Instead, the worst-hit regions for the heavy losses – held by critics to be “cannon fodder” – are remote from Vladimir Putin’s capital city.

This indicates the political and media elite in Moscow are not personally seeing the increasing flow of coffins returned from a war in which Russia has lost an estimated 17,000 soldiers in five weeks.

A similar pattern relates to St Petersburg, Putin’s birth city, where there is one recorded death, and two captured troops.

Moscow has sustained no announced deaths, while ten servicemen from the capital were captured by the Ukrainians.

The region immediately surrounding the capital – called Moscow region – has similarly suffered far less fatalities than many places, with two reported dead, and 21 captured.

And Leningrad region outside St Petersburg has seen one killed with two captured.

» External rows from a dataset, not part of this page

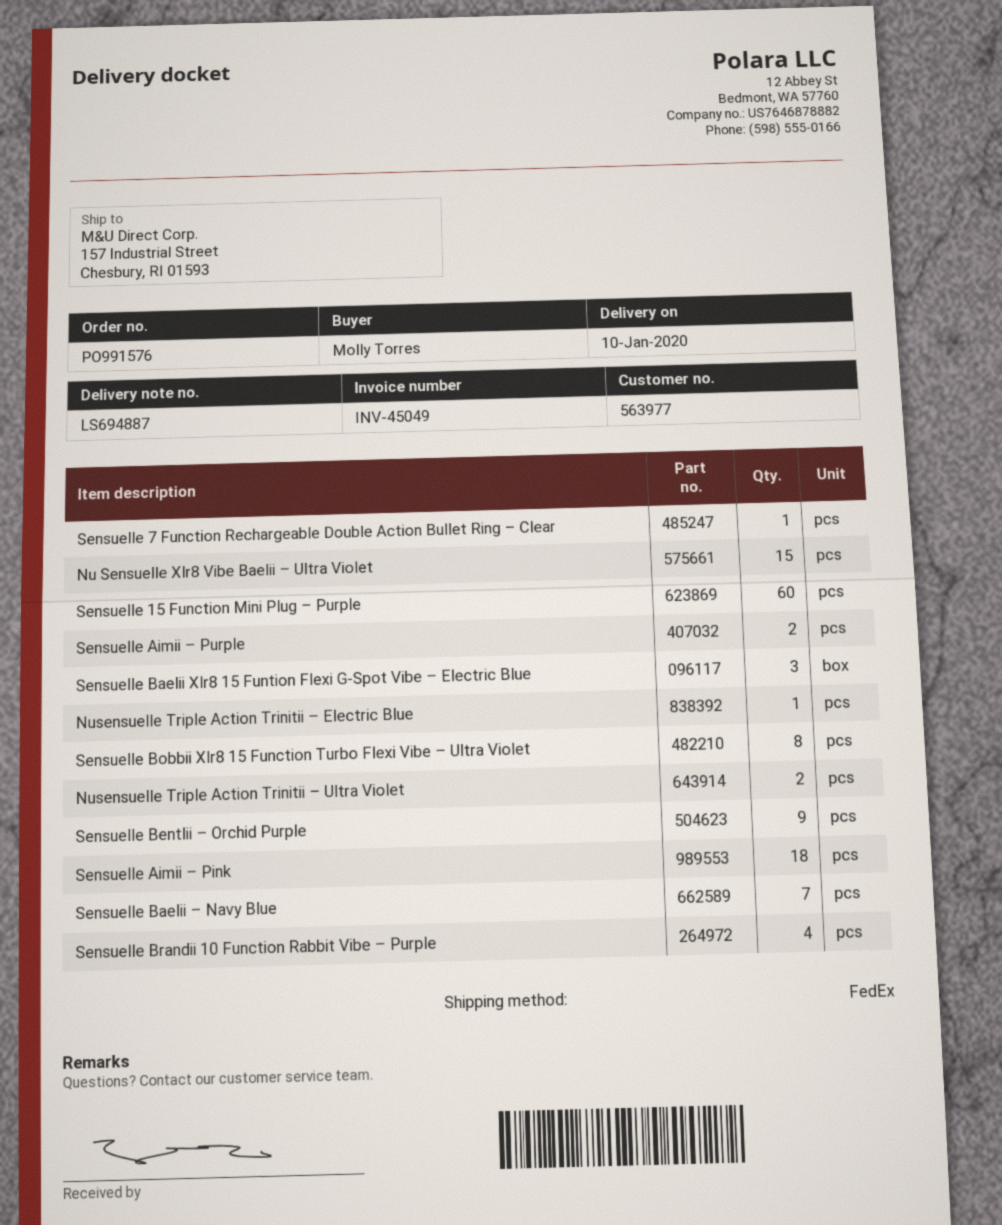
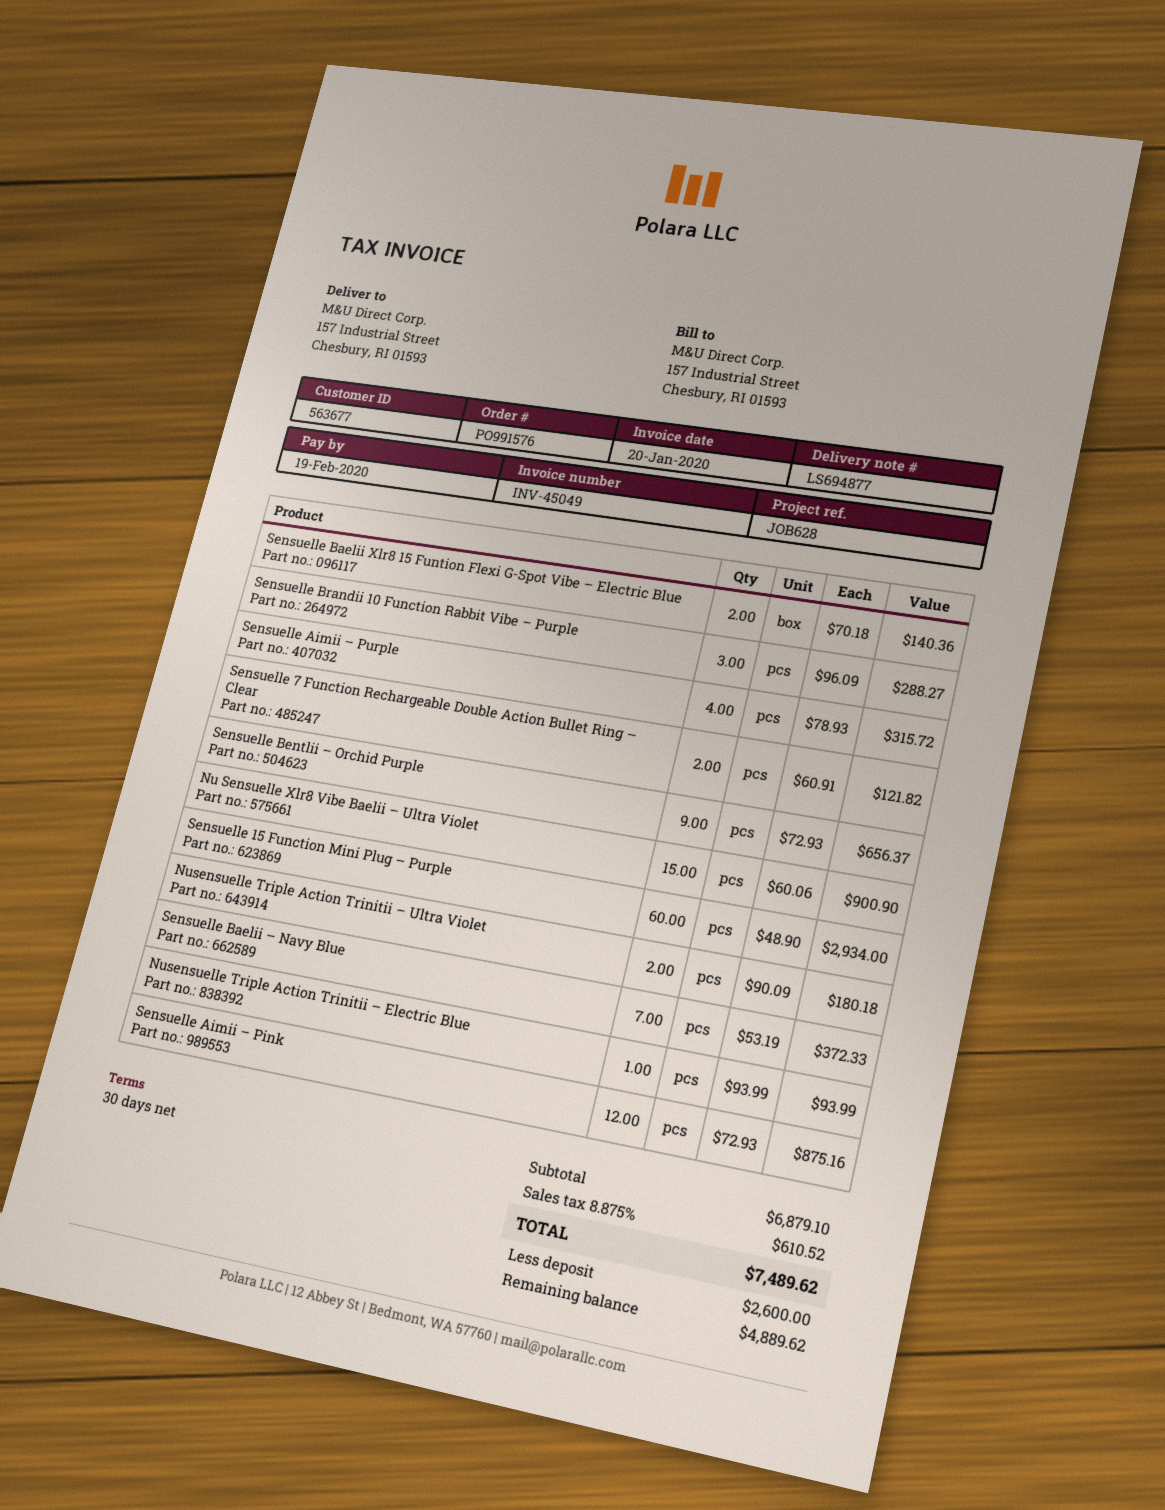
delivery note number: LS694887 -> LS694877
customer number: 563977 -> 563677
Sensuelle 7 Function Rechargeable Double Action Bullet Ring – Clear: 1 -> 2
Sensuelle Aimii – Purple: 2 -> 4
Sensuelle Baelii Xlr8 15 Funtion Flexi G-Spot Vibe – Electric Blue: 3 -> 2
Sensuelle Bobbii Xlr8 15 Function Turbo Flexi Vibe – Ultra Violet: 8 -> none
Sensuelle Aimii – Pink: 18 -> 12
Sensuelle Brandii 10 Function Rabbit Vibe – Purple: 4 -> 3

Funerals are being held for those slain in the war in many regions – but not in main cities Moscow and St Petersburg, although there is anecdotal evidence of a handful of burials of soldiers whose deaths were not announced.

This contrasts sharply with the region of Buryatia, in Siberia, five time zones east of Moscow, where 64 have been reported killed in the war.

Many of these are ethnic Buryats rather than Russians.

And reports indicate that the true toll here is almost certainly higher, not least because there is a time-lag in the information on the war dead.

Pictures of some of the war dead highlight the appalling suffering in Buryatia, a Buddhist republic on the shore of Lake Baikal with a 972,000 population, some 12 times less than the city of Moscow.

Available Russian statistics on the war dead are seriously incomplete, yet the Ukrainians have also produced data for Putin’s losses which are not disputed by the Soldiers’ Mothers Committee in Moscow.

More information is available from the rising number of local reports of funerals, and regional media coverage.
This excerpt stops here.